Further, like the connecting structure of the side wall and the continuous underground wall in the underground structure according to claim 2, the cap for covering the connecting line is formed of an elastic material such as a resin material, and elastic expansion deformation is performed. If the cap is fitted and fixed to the connecting muscles, the cap can be easily and surely fixedly attached to the connecting muscles, and processing such as using an adhesive or forming screws on the caps or connecting muscles is required. Since there is no such thing, the construction cost can be reduced.

[Brief description of drawings]

FIG. 1 is a schematic sectional view of an underground tank to which an embodiment of the present invention is applied.

FIG. 2 is a side sectional view showing details of a joint structure of a side wall and a continuous underground wall.
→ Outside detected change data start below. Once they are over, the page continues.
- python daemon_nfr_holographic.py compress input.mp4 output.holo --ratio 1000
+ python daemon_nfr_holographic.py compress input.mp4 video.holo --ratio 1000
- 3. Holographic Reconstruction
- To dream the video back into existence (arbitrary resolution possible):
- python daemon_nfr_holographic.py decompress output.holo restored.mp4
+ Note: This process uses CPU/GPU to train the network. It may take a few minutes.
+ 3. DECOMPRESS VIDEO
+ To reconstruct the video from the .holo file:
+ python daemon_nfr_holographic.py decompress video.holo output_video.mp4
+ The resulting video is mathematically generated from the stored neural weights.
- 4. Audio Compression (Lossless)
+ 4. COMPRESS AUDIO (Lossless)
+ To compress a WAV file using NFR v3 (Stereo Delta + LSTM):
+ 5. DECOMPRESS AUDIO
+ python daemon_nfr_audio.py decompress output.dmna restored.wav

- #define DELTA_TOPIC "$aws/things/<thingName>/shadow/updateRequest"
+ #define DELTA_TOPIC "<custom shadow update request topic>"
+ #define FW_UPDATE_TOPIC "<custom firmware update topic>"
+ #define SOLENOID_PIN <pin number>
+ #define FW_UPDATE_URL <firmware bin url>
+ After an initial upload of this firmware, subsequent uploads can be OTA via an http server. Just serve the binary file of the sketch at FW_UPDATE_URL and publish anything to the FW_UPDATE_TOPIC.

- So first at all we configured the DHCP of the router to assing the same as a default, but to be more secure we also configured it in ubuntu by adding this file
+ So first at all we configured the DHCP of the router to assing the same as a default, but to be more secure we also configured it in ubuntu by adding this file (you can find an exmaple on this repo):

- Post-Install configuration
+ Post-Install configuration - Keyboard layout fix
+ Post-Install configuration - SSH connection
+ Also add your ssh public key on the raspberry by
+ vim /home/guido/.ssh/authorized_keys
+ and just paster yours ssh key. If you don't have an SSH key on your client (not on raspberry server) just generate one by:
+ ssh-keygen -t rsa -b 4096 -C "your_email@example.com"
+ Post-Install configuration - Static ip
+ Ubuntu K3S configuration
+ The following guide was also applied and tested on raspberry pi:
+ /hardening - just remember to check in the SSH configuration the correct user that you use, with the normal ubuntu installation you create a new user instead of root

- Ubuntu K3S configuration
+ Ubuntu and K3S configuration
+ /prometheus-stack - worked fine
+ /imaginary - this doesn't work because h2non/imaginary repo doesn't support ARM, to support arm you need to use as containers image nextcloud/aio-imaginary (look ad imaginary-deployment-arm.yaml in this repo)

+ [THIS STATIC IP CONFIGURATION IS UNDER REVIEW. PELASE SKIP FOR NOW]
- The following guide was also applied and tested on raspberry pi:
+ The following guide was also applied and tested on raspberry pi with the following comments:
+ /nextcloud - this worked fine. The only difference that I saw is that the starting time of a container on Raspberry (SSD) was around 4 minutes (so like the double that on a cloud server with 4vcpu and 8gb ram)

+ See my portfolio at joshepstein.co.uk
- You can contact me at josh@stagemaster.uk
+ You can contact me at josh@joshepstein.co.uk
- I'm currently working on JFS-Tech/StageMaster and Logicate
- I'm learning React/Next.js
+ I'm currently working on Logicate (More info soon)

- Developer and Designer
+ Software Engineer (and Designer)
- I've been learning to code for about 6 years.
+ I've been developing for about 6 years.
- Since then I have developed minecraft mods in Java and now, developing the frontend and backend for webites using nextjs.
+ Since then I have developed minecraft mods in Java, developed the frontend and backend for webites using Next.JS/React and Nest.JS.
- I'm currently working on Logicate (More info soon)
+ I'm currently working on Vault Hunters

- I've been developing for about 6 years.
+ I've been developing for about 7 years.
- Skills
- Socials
FIG. 3 is a perspective view showing a cap that covers the connecting muscle.

[Explanation of symbols]

1 ... Continuous underground wall, 2 ... Side wall, 3 ... Bottom plate, 4 ... Lid plate, 10
... Edge-cutting sheet, 20 ... Connecting line, 22 ... Cap, 23
… Tsuba, 24… edging agent, T… tank.

Front page continuation (72) Inventor Masaki Wakabayashi 1-3-2 Shibaura, Minato-ku, Tokyo Shimizu Construction Co., Ltd. (72) Innovator Masanobu Kuroda 1-3-2 Shibaura, Minato-ku, Tokyo Shimizu Construction Co., Ltd. (72) Inventor Masafumi Adachi 1-3-2 Shibaura, Minato-ku, Tokyo Shimizu Construction Co., Ltd.

Claims (2)

[Claims] 1. A connecting bar interposed between a continuous underground wall constructed in the ground and a side wall constructed close to the inside of the continuous underground wall in a state orthogonal to the boundary surface of both walls. Is a connecting structure of a side wall and a continuous underground wall in an underground structure that connects both walls by, an edge sheet is stretched between the side wall and the continuous underground wall, and the connecting muscle has one end side thereof. It is fixed to the continuous underground wall, and the other end side is buried in the side wall in a state that it has a brim for pressing the edge cutting sheet and the surface is covered with a tubular cap provided with an edge cutting agent for the side wall. A combined structure of a side wall and a continuous underground wall in an underground structure. 2. The side wall in the underground structure according to claim 1, wherein the cap is made of an elastic material, and is fitted and fixed to the other end side of the connecting muscle by elastic deformation. And the continuous underground wall.